I got to work and Gator called me up to the office immediately. He said in his raspy, Southern, good old boy voice, "I got a story for you which'll keep you laughing at me for months." He went on to tell me how some homeless looking dude who was some sort of roadie for The Allman Brothers and Doobie Brothers wanted to price out a dinner for Tuesday which included: 25 steaks, 45 clam chowders, 25 fish tacos, 30 shepherd's pies, open bar, and twenty percent tip. This burn out needed it on company letter head, too. God bless that little meth head that he thought O' Brien's had company letter head. Gator spent a few hours putting together this package. Long story short, the guy never came back. I spent a few minutes deleting all of Gator's hard work. I wish I could say that was the strangest thing that happened that night.
Any time someone calls the bar after a few rings it gets directed upstairs to the office. I hang out in the office so I can avoid all that transpires below. For a while there I would avoid the phone because it usually drew me into the world of the bar. I would get questions like, "Did I leave my credit card there? Is your kitchen open? When do you have live music?" and instead of answering, "I don't know. Maybe. Always." I would let it go to voicemail. I've gotten better about answering the phone and last night I seriously regretted that.
The called ID read, "Unknown Caller." If it were my home or cell phone, I wouldn't answer it, but I'm 0n the clock so what the hell. The caller asked my name and said, "I own "The Closet" (clothing store kitty corner) and my brother got locked out of my car. He needs sixty-three dollars to pay the locksmith. Once the locksmith gets the money, my brother can get the keys, open the store and pay you back." Fine. I have this thing about the neighborhood. All of us on Main Street are like a team. If we need Guinness, we call Finn McCool's, they give it to us. If Finn's needs Stella, we tell them to fuck off. It's symbiotic. In any case, I went downstairs to wait for this wizard. He shows up and from the conversation with his brother I figured I would pay the locksmith, he would get his keys and pay me back. Why would it be that easy?
Turns out, the locksmith got the key out of the BMW X5, but since the douche bag didn't have enough money and fought with the locksmith, who didn't speak English, the locksmith left with the key. So dip shit tells me that not only does he need the cash but needs a ride to Santa Monica Lock and Key. This reminds me of the saying, "No good deed goes unpunished." But it's allegedly for our neighbor across the street, so I agree. He tells me the locksmith is in the parking structure on fourth street across from a jazz club. "Harvelles?" I ask. "That's it," he replied. (It's a blues bar, but I'm not in the mood to discuss musical genres.) I pull up across the street and park. I figure that Santa Monica Lock and Key is at the bottom of the structure. Funny, living eight blocks away for fifteen years I never noticed it. Ass clown informs me that the guy is doing a "lock out" in the parking structure. "Where?" I ask. He says, "I'll ask the guy in the booth?" Now I'm wondering if he's going to ask the automatic ticket dispenser or the guy at the exit who has no idea what the fuck is going on above him. I decide to accompany cock breath across the street, because one thing I learned from my Three-card Monte days in New York, the money stays in the pocket.

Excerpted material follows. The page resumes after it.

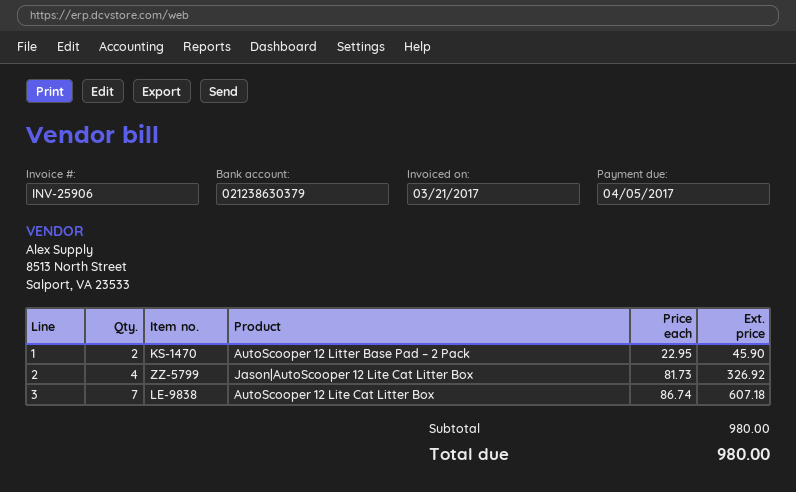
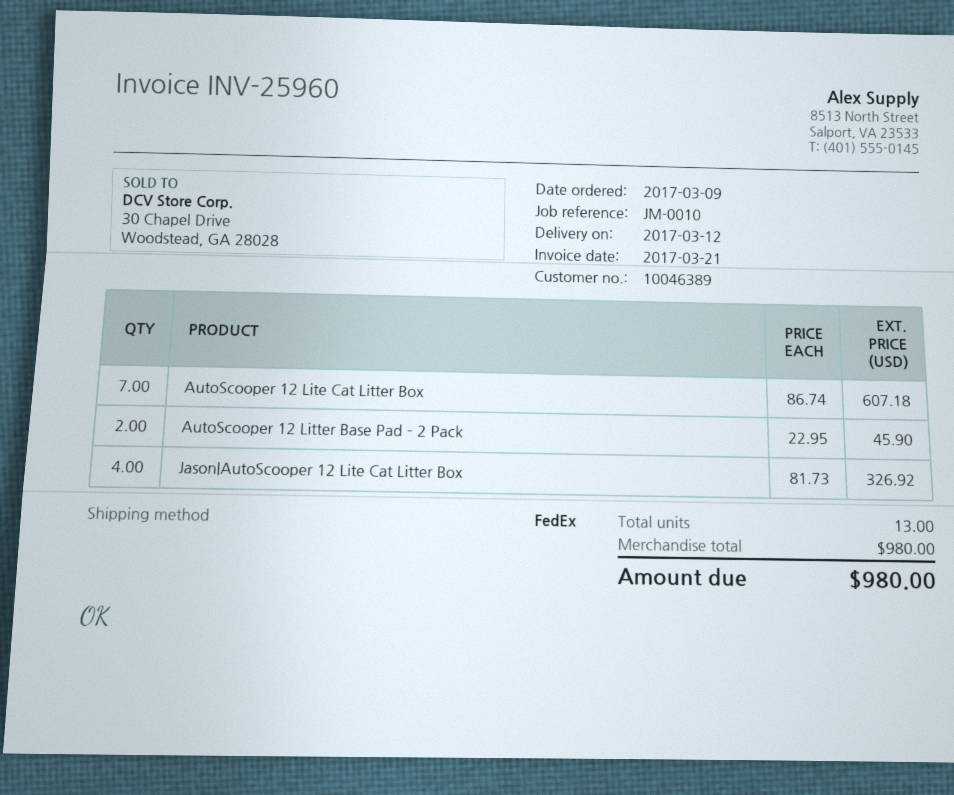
invoice number: INV-25906 -> INV-25960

So Harry Potter asks the parking attendant where this infamous "lock out" is taking place and the attendant looks at him like he just fucked his dog. I don't know why shit for brains thought that anytime something happened in any one of the six hundred parking spaces on any one of the seven floors that Zuul the gate keeper would be notified. Einstein tells me that he's gonna do a recon of the parking structure to find the Keymaster of Gozer. I waited outside. It was a pleasant evening. I watched people come and go. Then I wondered, "Is this guy coming back?" I wasn't sure how long I should wait. I was quite fascinated with the idea that I was being scammed for sixty-three dollars and/or a ride to the promenade. I was thinking that it was far too elaborate a con for a lift down the street or even for such a small amount of money, which was still in my pocket. Based on the parking meter, I had been there for twenty-one minutes. I was punished enough for my good deed. I went back to work.
On my way back, I saw that said car was still parked on Main Street; although, it was gone when I went home at three. I have yet to figure out if it was a scam. Although I'm a naturally curious person, my laziness has kept me from going across the street to The Closet and finding out the deal. I did learn two things: 1) The Allman Brothers won't be in town until the nineteenth of May, and 2) when I'm in the office, I will never answer the phone.